Daniel Andrews’ handling of the coronavirus pandemic is not just a literally existential problem for 6.5 million Victorians — it is a very serious problem for the entire nation, writes Terry McCrann.

Treasurer says it could take five years to get economy 'back to where it was'

The catastrophe of Daniel Andrews is not just a literally existential problem for 6.5 million Victorians. It is a very serious problem for the entire nation.

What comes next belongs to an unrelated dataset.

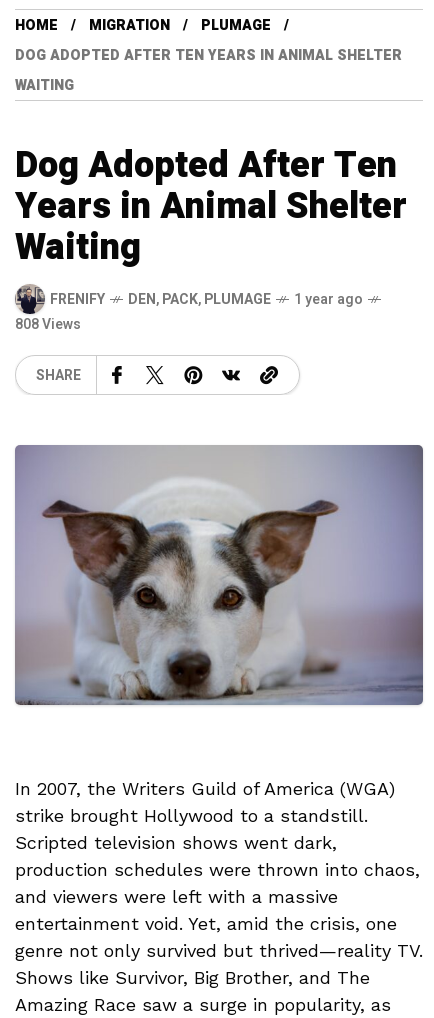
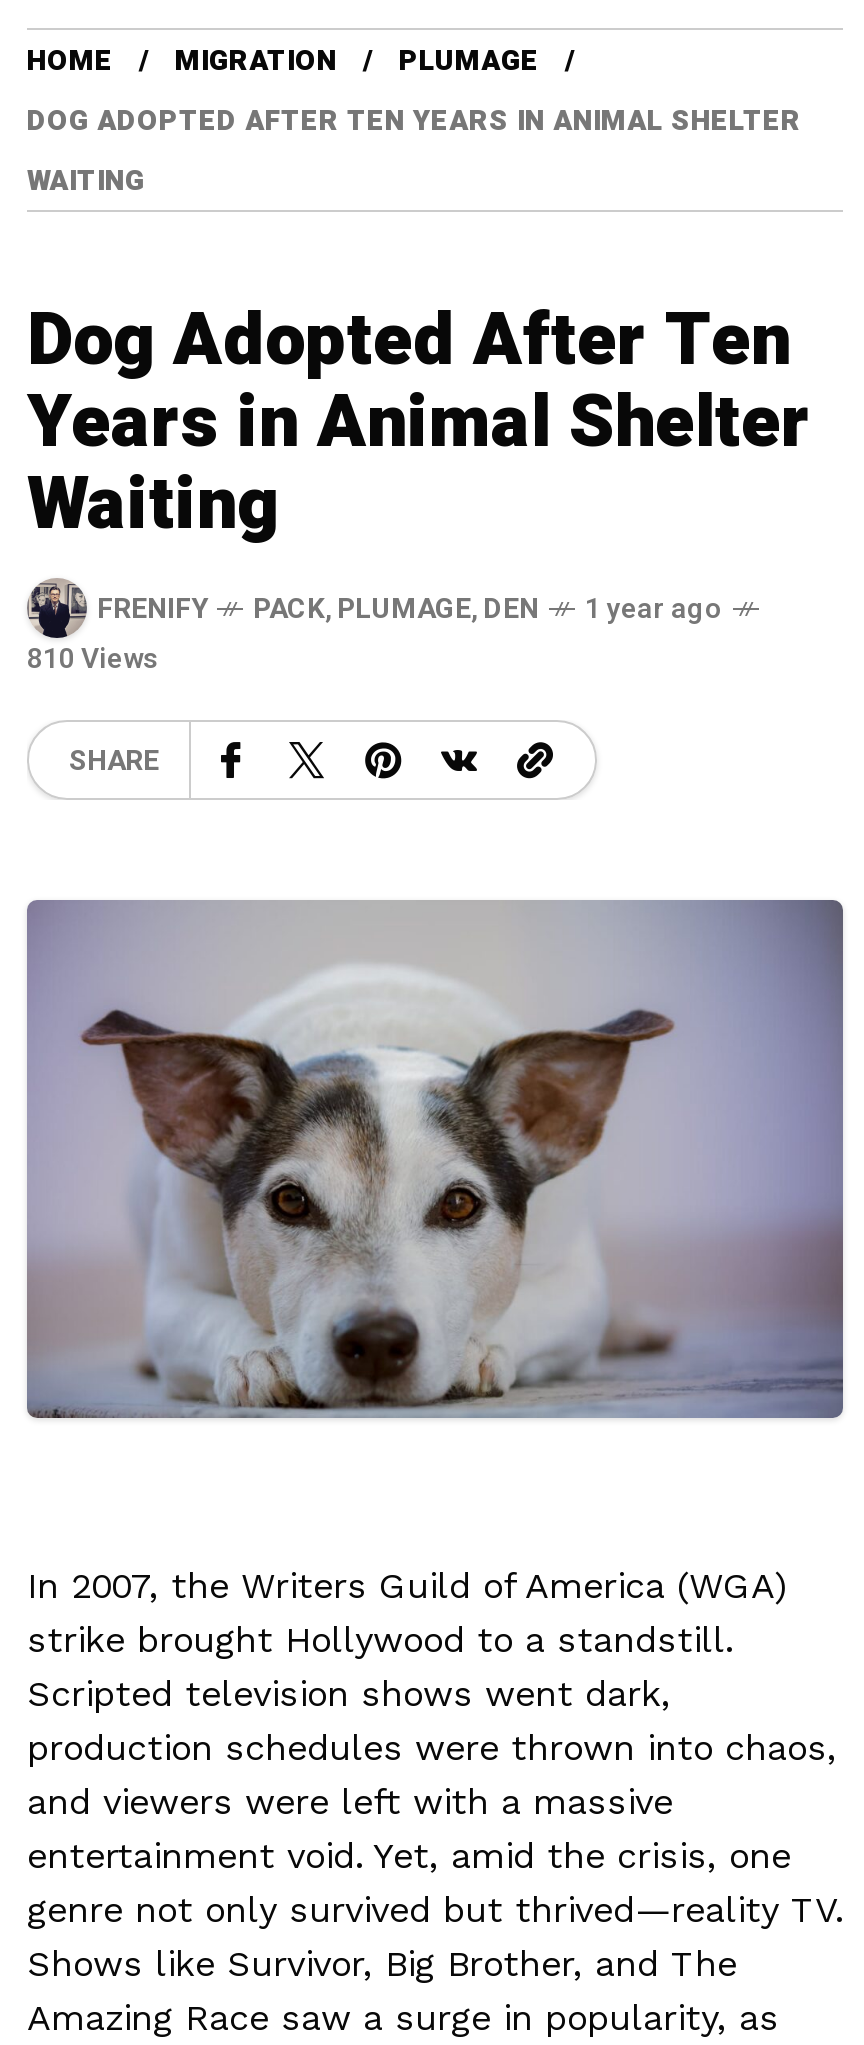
- DEN, PACK, PLUMAGE
+ PACK, PLUMAGE, DEN

- 808 Views
+ 810 Views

After the June quarter’s plunge over the cliff – thank goodness for the ‘good’ news from treasurer Josh Frydenberg that everyone else, ‘led’ by the UK, had plunged even further – the outcome for the economy for the September quarter was and is now pretty much locked in.

In the June quarter Australia’s GDP shrank by 7 per cent. Before the catastrophe of Premier Andrews, the national economy was headed for something like a 4-5 per cent spring back in the September quarter.

Thank goodness for the ‘good’ news from treasurer Josh Frydenberg. Picture: AAP
Thank goodness for the ‘good’ news from treasurer Josh Frydenberg. Picture: AAP

No, that would not have meant we would have been out of recession. We would still have had real unemployment well into double digits right across Australia – even before accounting the two million-plus that would have been hanging on to their jobs thanks to JobKeeper.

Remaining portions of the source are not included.